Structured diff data
^^^^^^^^^^^^^^^^

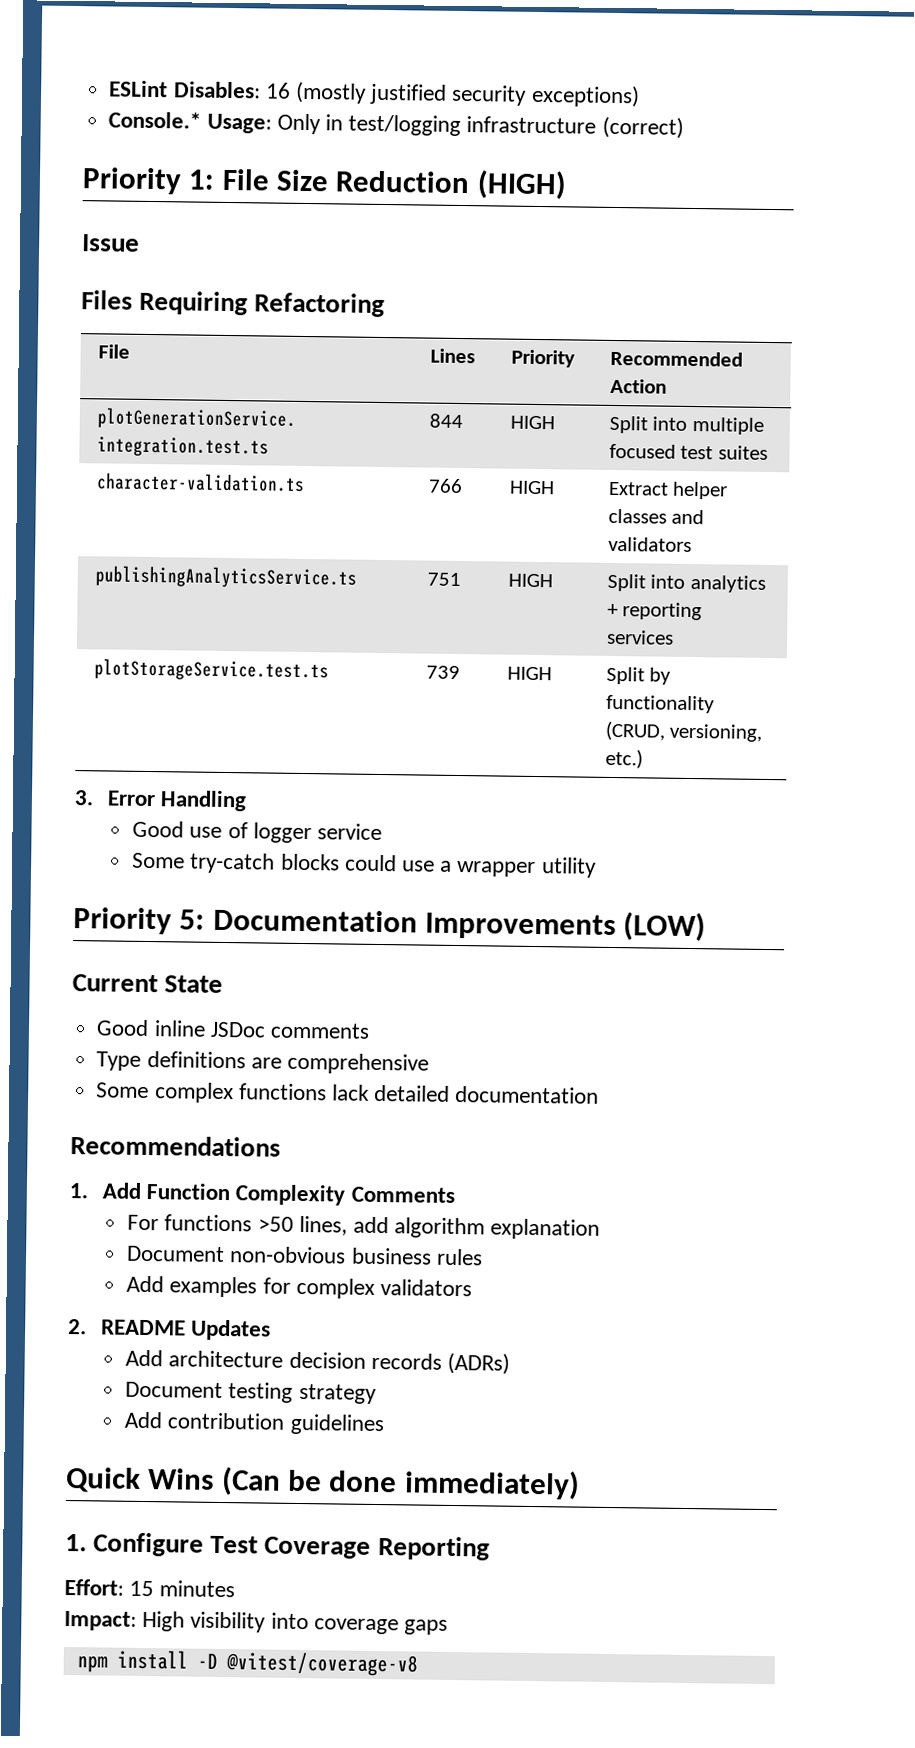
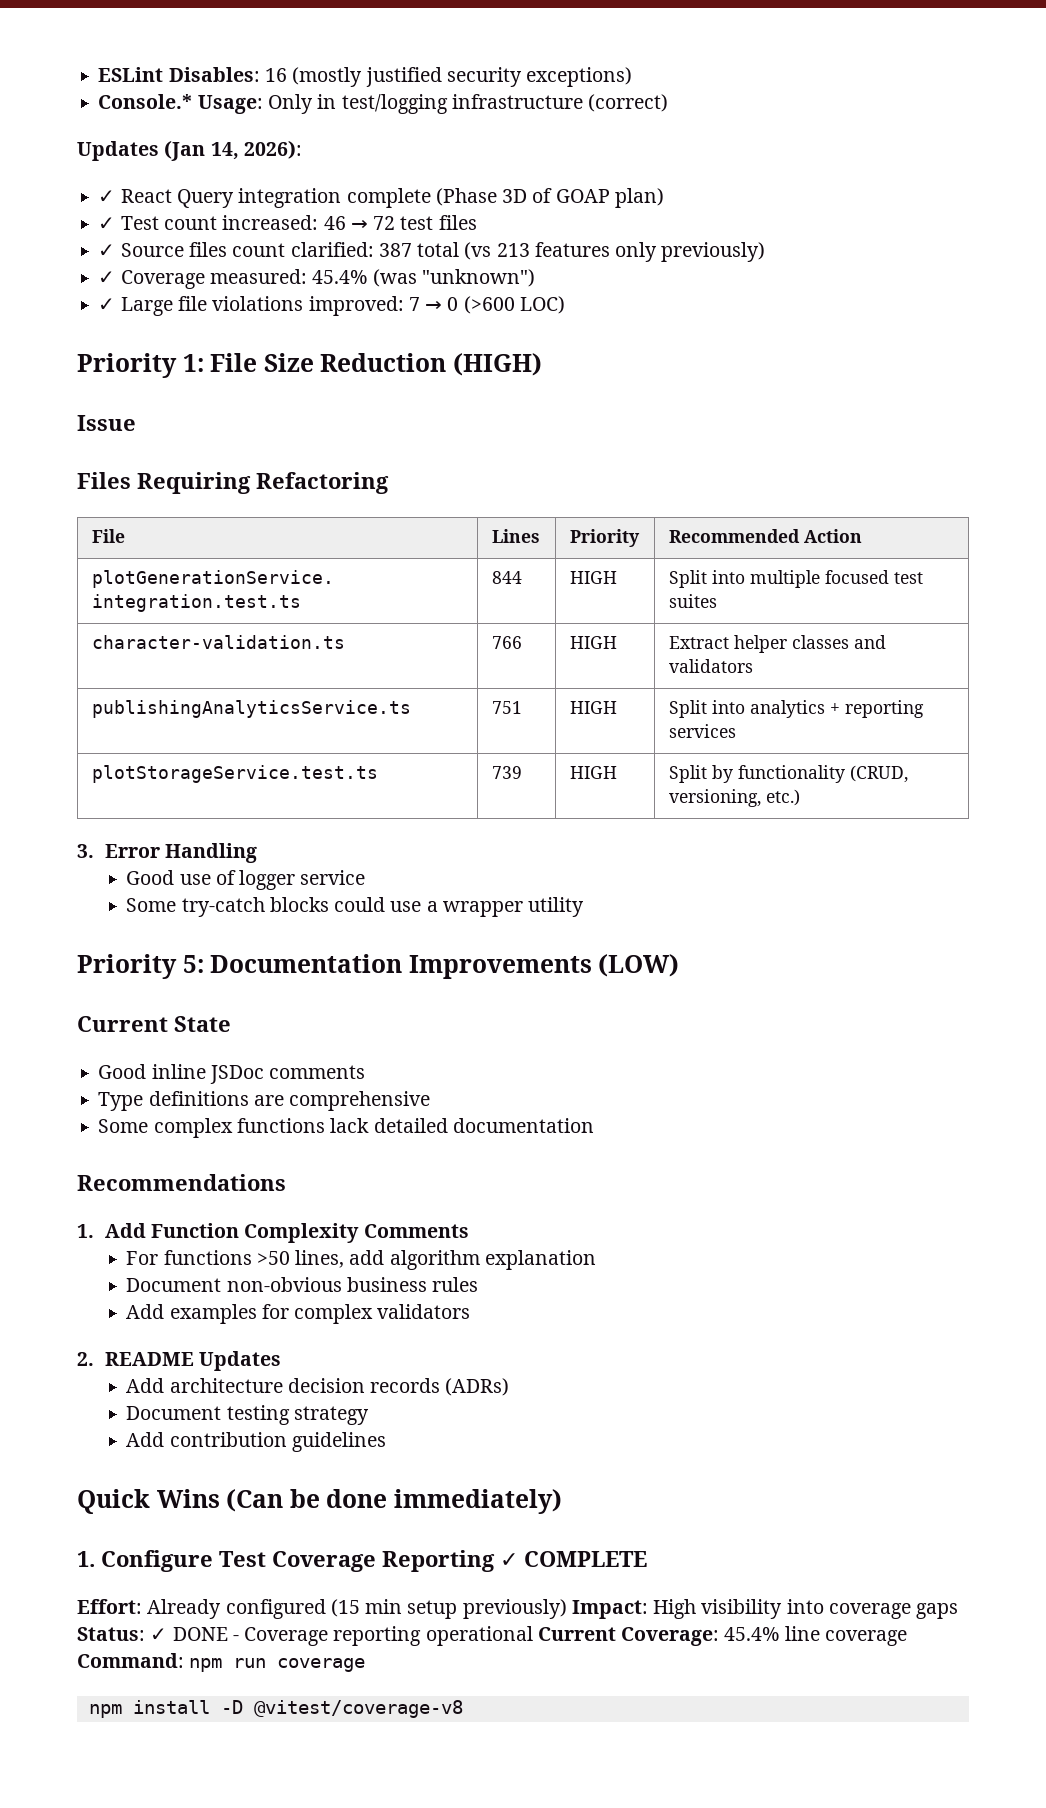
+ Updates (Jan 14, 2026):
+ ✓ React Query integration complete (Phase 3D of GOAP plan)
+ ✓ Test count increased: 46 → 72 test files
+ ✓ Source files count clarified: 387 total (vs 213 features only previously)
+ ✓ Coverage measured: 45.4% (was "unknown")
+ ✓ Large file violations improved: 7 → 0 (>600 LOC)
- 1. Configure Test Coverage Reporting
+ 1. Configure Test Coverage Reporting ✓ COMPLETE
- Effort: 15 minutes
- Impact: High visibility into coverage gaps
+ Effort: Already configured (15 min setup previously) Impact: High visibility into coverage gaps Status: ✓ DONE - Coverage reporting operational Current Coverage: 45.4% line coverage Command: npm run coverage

^^^^^^^^^^^^^^^^

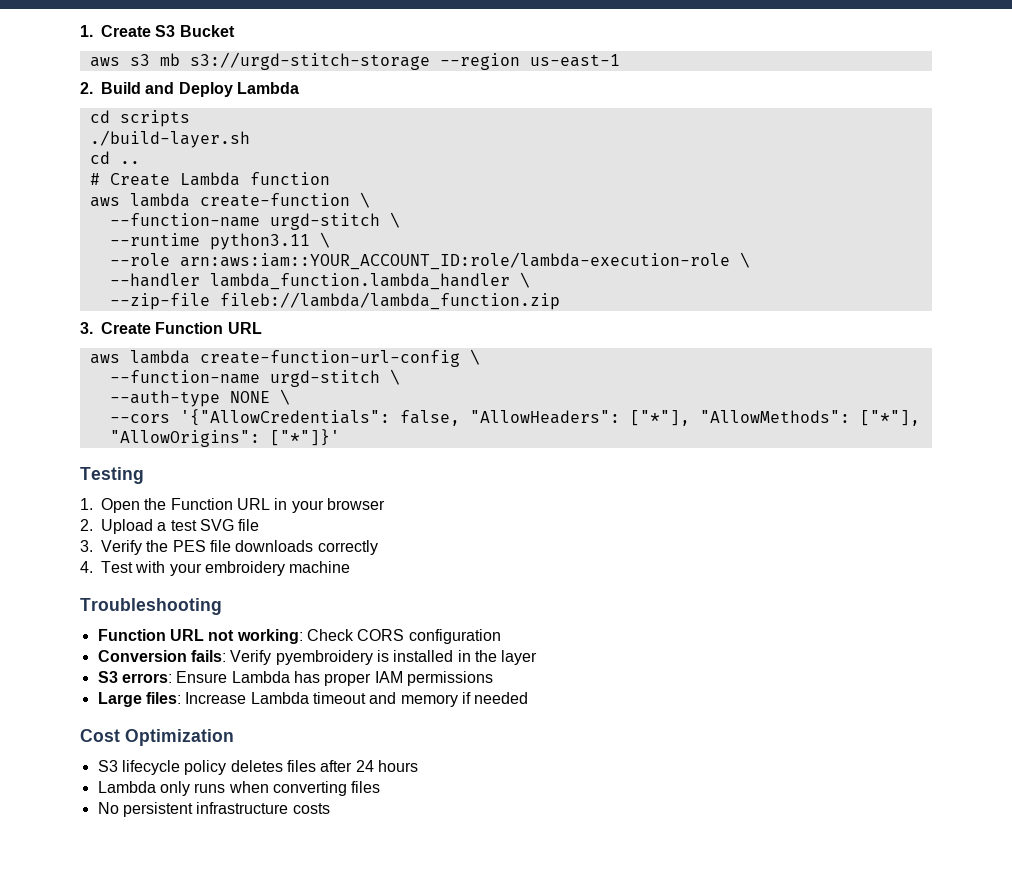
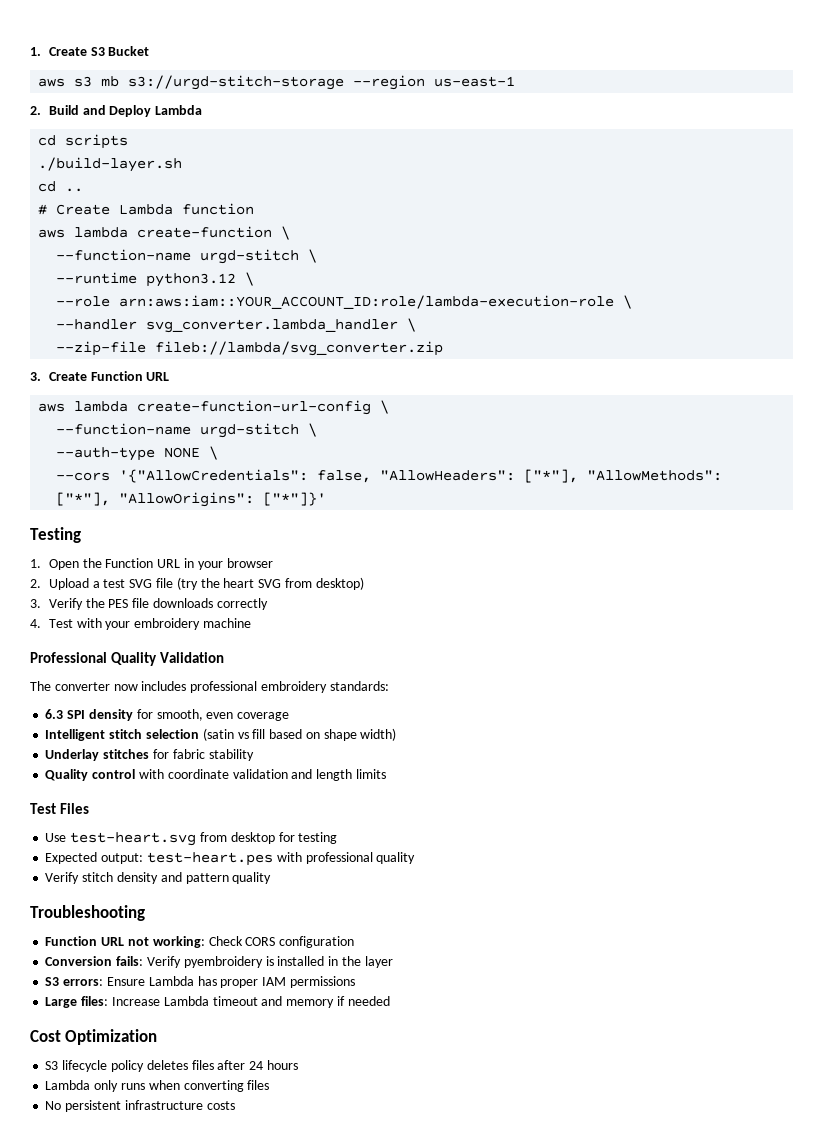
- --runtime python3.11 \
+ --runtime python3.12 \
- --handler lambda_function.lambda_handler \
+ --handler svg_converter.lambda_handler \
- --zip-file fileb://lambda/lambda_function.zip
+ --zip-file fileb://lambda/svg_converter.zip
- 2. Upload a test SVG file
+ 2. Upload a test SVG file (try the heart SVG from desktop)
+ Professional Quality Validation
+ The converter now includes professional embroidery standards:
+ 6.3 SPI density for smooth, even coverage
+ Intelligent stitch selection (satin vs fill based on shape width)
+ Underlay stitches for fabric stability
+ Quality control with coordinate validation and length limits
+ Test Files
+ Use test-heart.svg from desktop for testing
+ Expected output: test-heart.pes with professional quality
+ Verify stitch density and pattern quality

^^^^^^^^^^^^^^^^

Task directions: What do the lines above say from the one containing "--runtime python3.12 \" down to the one containing "The converter now"? Return them exactly, both end lines included, and only them.

Written solution:
+ --runtime python3.12 \
- --handler lambda_function.lambda_handler \
+ --handler svg_converter.lambda_handler \
- --zip-file fileb://lambda/lambda_function.zip
+ --zip-file fileb://lambda/svg_converter.zip
- 2. Upload a test SVG file
+ 2. Upload a test SVG file (try the heart SVG from desktop)
+ Professional Quality Validation
+ The converter now includes professional embroidery standards:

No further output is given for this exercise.